Carole Fives a publié un petit livre de 99 pages chez Gallimard en ce début d’année. Dans cette fiction vraisemblable, il est question de Charlène, seule, la soixantaine, en mal d’attention et d’affection. Souvent gagnée par la solitude et la vieillesse, elle téléphone à sa fille. Le livre retranscrit ses appels téléphoniques, sans jamais que l’on puisse y lire les réponses de sa fille. L’essence de cet ouvrage tient dans son titre simple et direct : Une femme au téléphone.
« Je ne te demande pas grand-chose, juste entendre le son de ta voix, même si tu ne me dis rien de bien passionnant. Pour toi, ce n’est rien, mais moi, ça m’aide ; je ressens vachement la solitude affective. »
A travers une écriture simple et orale, le lecteur découvre le portrait d’une mère et de sa fille, la première à travers ses appels tour à tour affectueux et accablants, la seconde dans les réponses qu’on l’imagine donner. Charlène est célibataire et a eu deux enfants, partis de la maison depuis longtemps. Pour autant, elle refuse de s’effacer de leur vie. La vieillesse pointe le bout de son nez et elle tombe malade. Face à la peur de mourir seule puis face à la peur d’être oubliée, elle accapare sa fille.

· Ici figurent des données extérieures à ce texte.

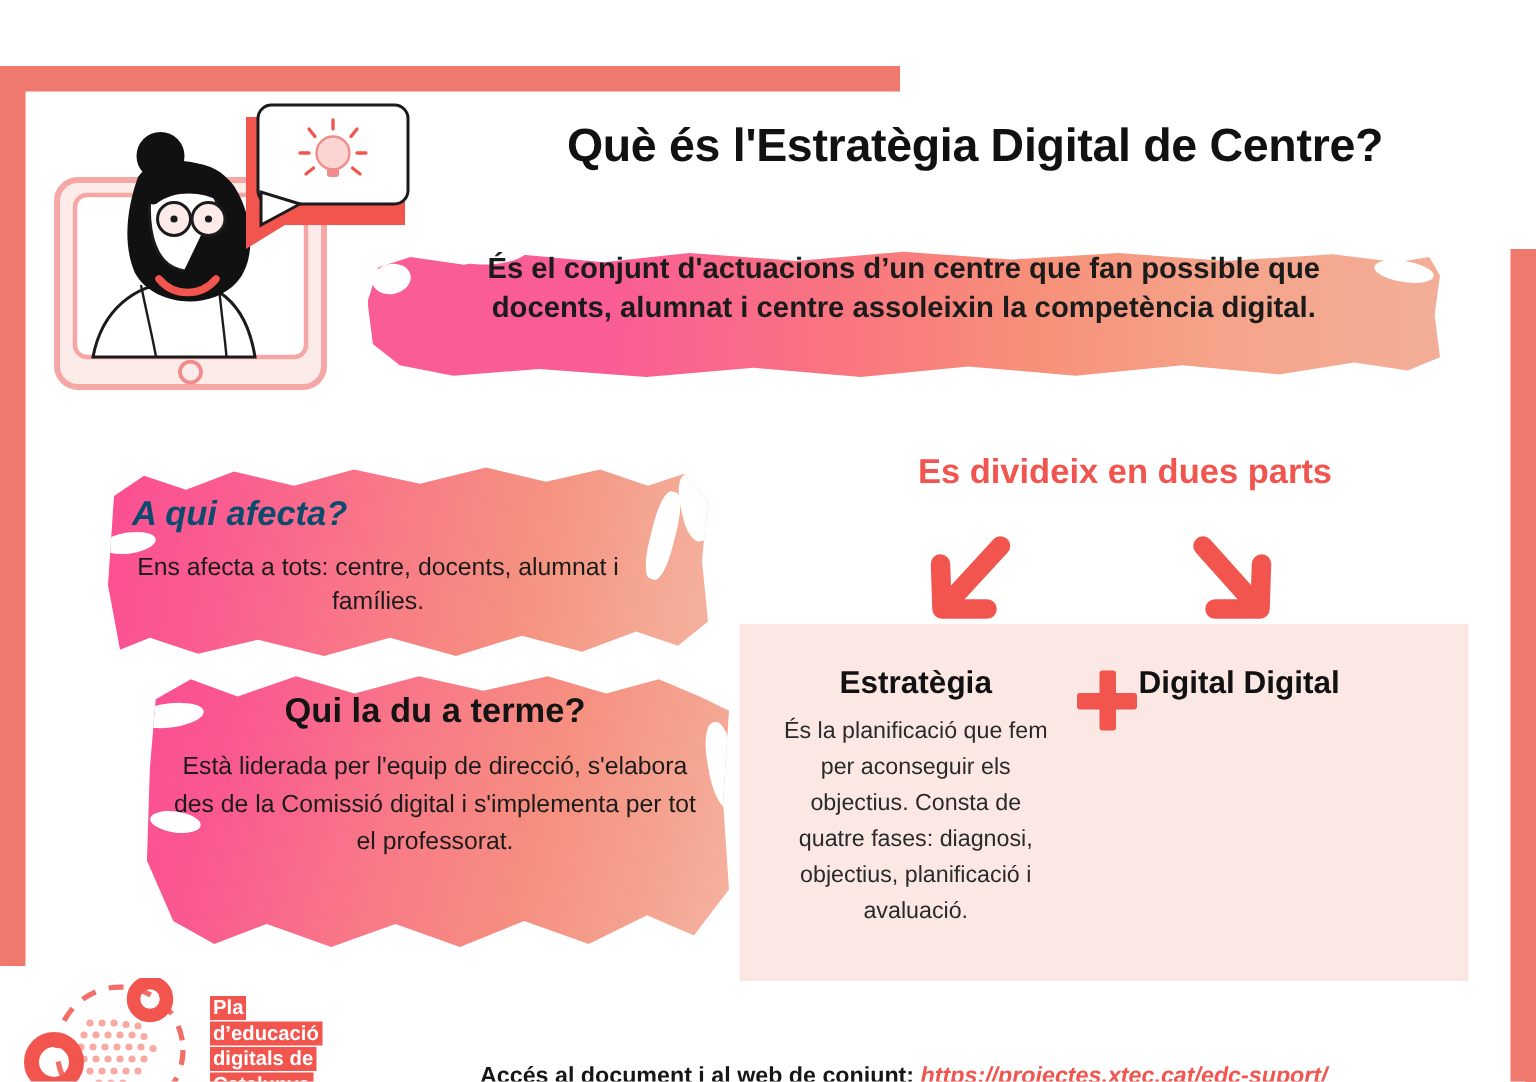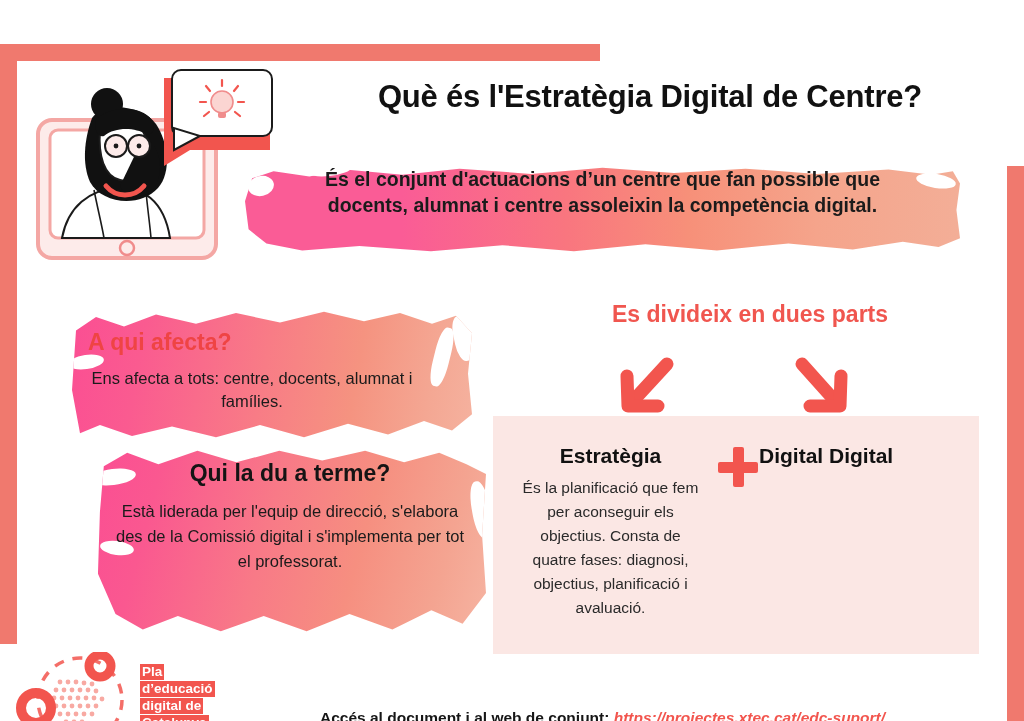"A qui afecta?" .blockA-title { color: #ef4444 -> #0c4a6e; font-style: none -> italic }
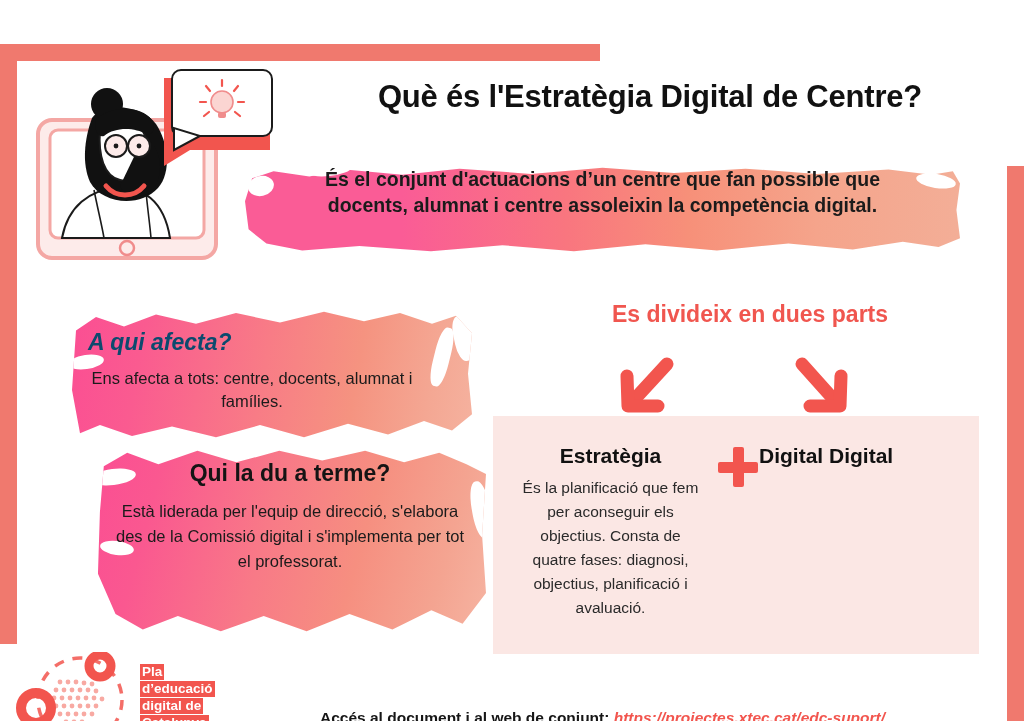"digital de" span { text: digital -> digitals }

Le livre dresse le tableau d’une relation à la fois toxique et maternelle. Si Charlène pratique régulièrement le chantage affectif avec sa fille, le lecteur ne peut s’empêcher de s’interroger sur l’égoïsme de cette dernière, qui apparaît tout autant comme une mère abandonnée, fragile mais aussi envahissante, voire odieuse. Une Femme au téléphone raconte l’histoire de petits et de grands drames, dans la relation ordinaire d’une mère et de sa fille où l’ego, la haine et l’amour s’entrechoquent.
« C’est bête que tu sois ma fille, je t’aurais préférée comme mère en fait. La vie est mal foutue »
Alors qu’elle vieillit, Charlène découvre qu’elle a aussi besoin d’être prise en charge. Encore plus lorsqu’elle se rend compte que sa fille va devenir mère à son tour. Le livre investigue ses tourments, sa volonté de rajeunir et de prendre la place de sa propre fille.
Devenir une vieille femme
« Allô ? Vous revenez quand ? Vous ne vous rendez pas compte ? Égoïstes ! Je suis là, je vais crever et, vous, vous allez travailler, vous voyez vos amis, comme si de rien n’était. »
Ce roman offre une lecture à la fois succulente et grinçante. L’écriture de Carole Fives, truffée d’humour noir, rend la personnalité de Charlène aussi exaspérante qu’attachante. On s’amuse de celle-ci avant de la prendre en pitié pour ensuite la détester. De ce fait, il est très facile de s’immiscer dans ce que l’auteure a pensé être l’imaginaire d’une femme vieillissante et seule, et le lecteur ne peut s’empêcher de ressentir de l’empathie pour cette dernière. Charlène connaît de vrais moments de douleur, s’ennuie, surfe sur des sites de rencontre ou part en vacances, sans jamais rompre le cordon avec sa fille.
L’écriture de Carole Fives, truffée d’humour noir, rend la personnalité de Charlène aussi exaspérante qu’attachante.
« Tu me laisseras encore un peu la poussette ? Je marche mieux avec, ça me fait comme un déambulateur. »
Vieillir hante ses pensées. Le livre fait office de « sursis » alors que l’avenir n’a plus la même signification. La façon dont Charlène utilise ce temps additionnel est d’ailleurs particulièrement jubilatoire. Elle est libre de dire n’importe quoi et de faire ce qu’elle veut. Après tout, il n’est plus question de réussir sa vie mais de profiter de sa vieillesse. Et quoi de mieux, pour cela, que de rechercher une liberté totale ?
La liberté de ton de Charlène se retrouve dans tout le livre. Elle joue avec les clichés qui entourent la vieillesse. La folie, la maladie mentale, l’oubli, la mythomanie, tout y passe. Elle dit tout ce qui lui passe par la tête, sans filtre, pour le plus grand plaisir (ou le plus grand effroi) du lecteur.
Finalement, cette liberté ne semble pouvoir être acquise que parce que Charlène se rend compte que sa vie va se terminer et qu’elle ne laissera pas de traces. Il en va de même pour le livre, une fois sa lecture achevée. Le lecteur garde l’impression que la fantôme de Charlène a traversé la pièce, sans laisser d’empreinte.
- Carole Fives, Une femme au téléphone, collection L’arbalète/Gallimard, Gallimard, 99 p., 14 euros, janvier 2017.